Nathan Layman

Module 2 - Led by Nathan Layman

The data lakehouse and data organization

Hands-on data exploration, the Universal Data Model, and the lakehouse architecture that makes AI tools work across institutions.

Module brief

Quick reference for the presenter

Part 1 - 15 min

AI-Assisted EDA

Open with a live Data Crawler Carl demo. Participants upload a CSV, ask questions in plain English, and observe where the AI gets it right and where it fails. Debrief surfaces data quality issues: missing values, inconsistent answers, false confidence.

Part 2 - 20 min

Data Models and the UDM

The "most important model" quiz reveals that data models matter more than AI models. Introduce the Universal Data Model, walk through its domains and naming conventions, then show how AI can serve as a universal adapter for schema mapping.

Part 3 - 15 min

The Data Lakehouse

Compare four approaches to institutional data (warehouse, lake, lakehouse, swamp). Walk through medallion layers with a worked example tracing a field from raw source to application view. Close with what well-organized data makes possible.

Learning objectives

What participants should leave able to do

  • Experience AI-assisted exploratory data analysis firsthand
  • Explain why a shared data model matters more than any AI model
  • Describe how the medallion architecture organizes institutional data

Facilitation

Speaker notes and session close

Talking points

Key messages to reinforce

  • AI will confidently analyze incomplete or messy data. A polished narrative can hide gaps that a manual review would catch.
  • The most important model is the data model, not the AI model.

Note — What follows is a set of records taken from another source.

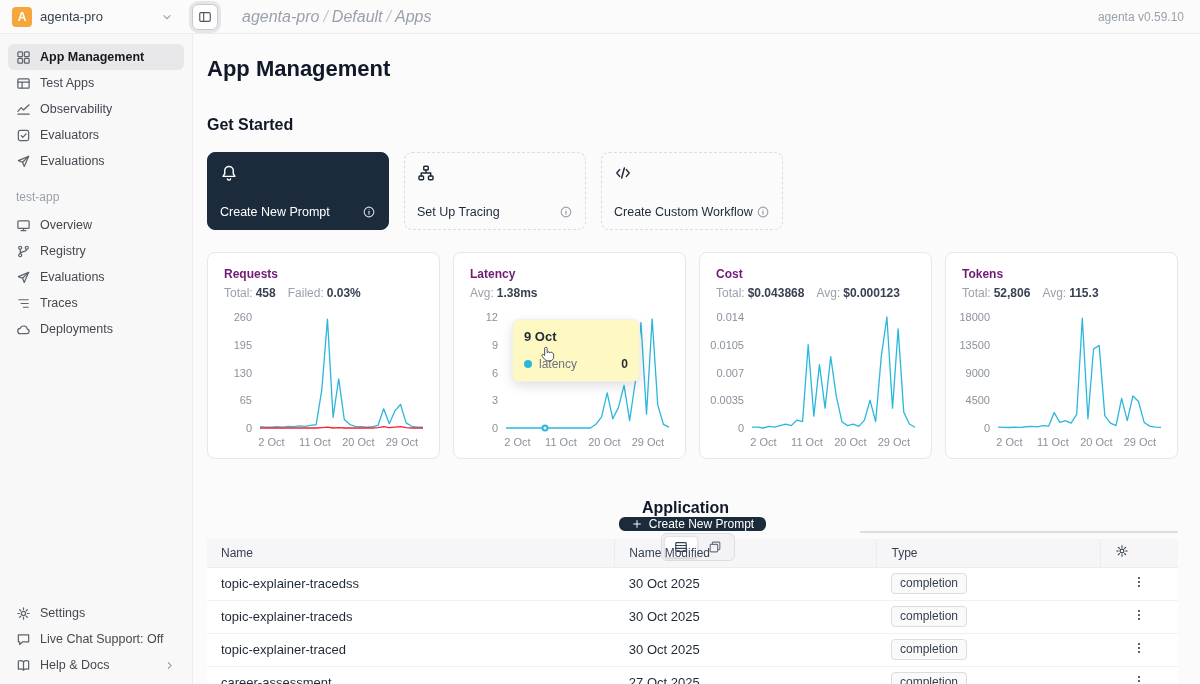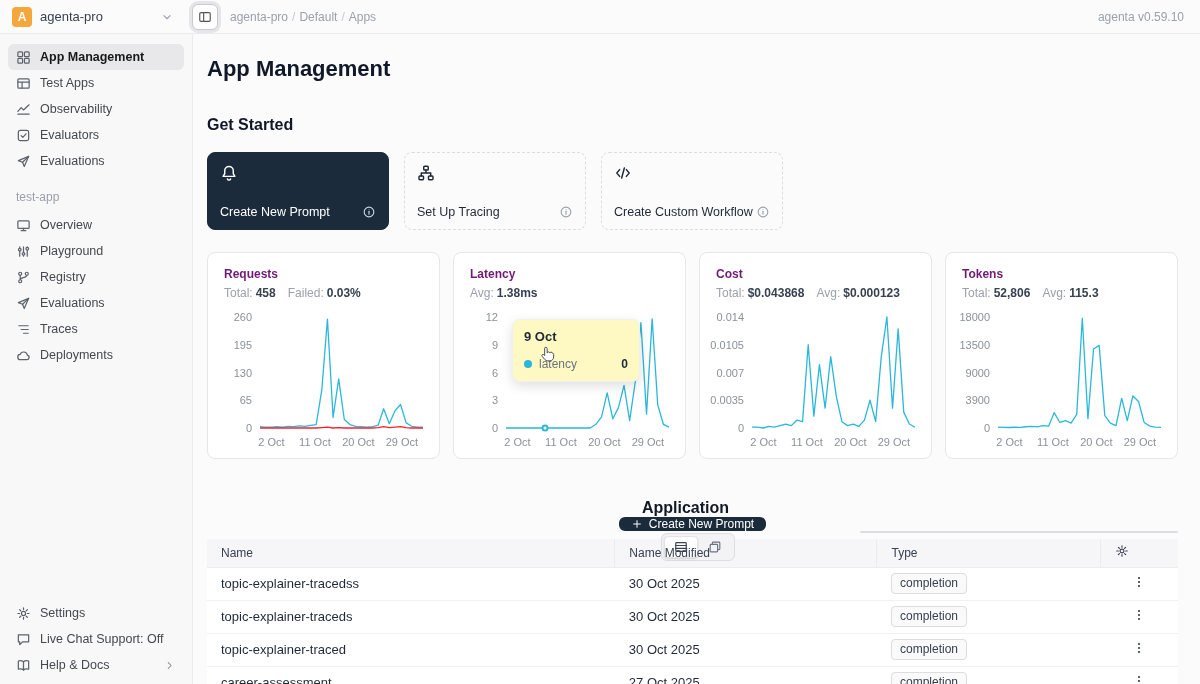--- a/index.html
+++ b/index.html
@@ -17,7 +17,7 @@
   .workspace-name{font-size:13px;font-weight:500;color:#374151;flex:1;}
   .chev{color:#9ca3af;}
   .collapse-btn{width:26px;height:26px;border-radius:6px;background:#fff;border:1px solid #c9c9d0;box-shadow:0 0 0 3px #e6e6ea;display:flex;align-items:center;justify-content:center;color:#555;margin-left:6px;cursor:pointer;}
-  .breadcrumb{margin-left:12px;color:#9aa1aa;font-size:12px;}
+  .breadcrumb{margin-left:24px;color:#9aa1aa;font-size:16px;font-style:italic;}
   .bc-sep{color:#c2c7cd;margin:0 4px;}
   .bc-seg{cursor:pointer;}
   .version{margin-left:auto;padding-right:16px;color:#9aa1aa;font-size:12px;}

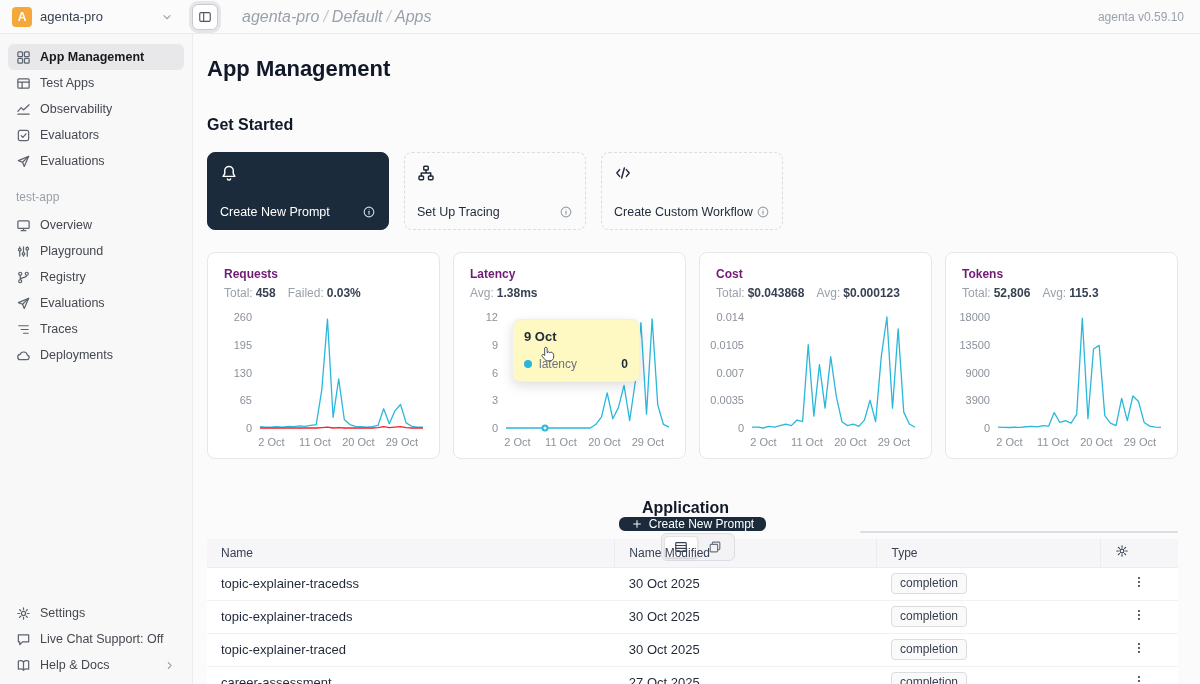--- a/index.html
+++ b/index.html
@@ -180,17 +180,6 @@
           </svg>
         </span>
         <span class="nav-label">Overview</span>
-      </div>
-      <div class="nav-item">
-        <span class="nav-icon">
-          <svg viewBox="0 0 16 16" fill="none" stroke="currentColor" stroke-width="1.3" stroke-linecap="round" stroke-linejoin="round">
-            <path d="M4 3v10M8 3v10M12 3v10"></path>
-            <circle cx="4" cy="6" r="1.4" fill="#f8f8f9"></circle>
-            <circle cx="8" cy="10.5" r="1.4" fill="#f8f8f9"></circle>
-            <circle cx="12" cy="5" r="1.4" fill="#f8f8f9"></circle>
-          </svg>
-        </span>
-        <span class="nav-label">Playground</span>
       </div>
       <div class="nav-item">
         <span class="nav-icon">

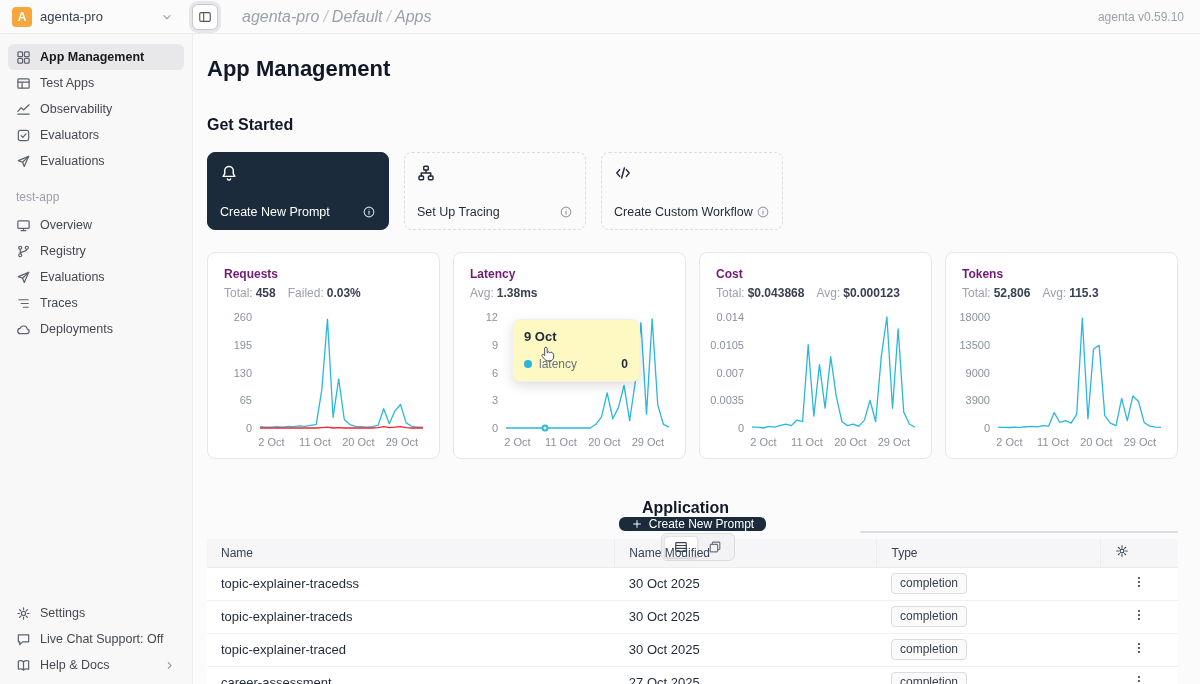--- a/index.html
+++ b/index.html
@@ -420,7 +420,7 @@
       <div class="chart-body">
         <div class="y-axis">
             <div style="bottom: 0%;">0</div>
-            <div style="bottom: 25%;">3900</div>
+            <div style="bottom: 25%;">4500</div>
             <div style="bottom: 50%;">9000</div>
             <div style="bottom: 75%;">13500</div>
             <div style="bottom: 100%;">18000</div>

AI models change constantly, but well-organized data stays useful.
  • A Universal Data Model lets you build a tool once and deploy it at any institution that maps to the same schema.
  • The medallion architecture (Bronze, Silver, Gold, Platinum) turns raw data into governed, queryable views without losing the original.
  • AI can accelerate schema mapping, but humans review and approve. The UDM works with or without AI.
Bridge forward

Handoff to Module 3

Close by asking: "We've organized the data and built the infrastructure. Now how do we know the outputs are accurate?" This hands off to Module 3 on reproducibility, evaluation, and putting it to work.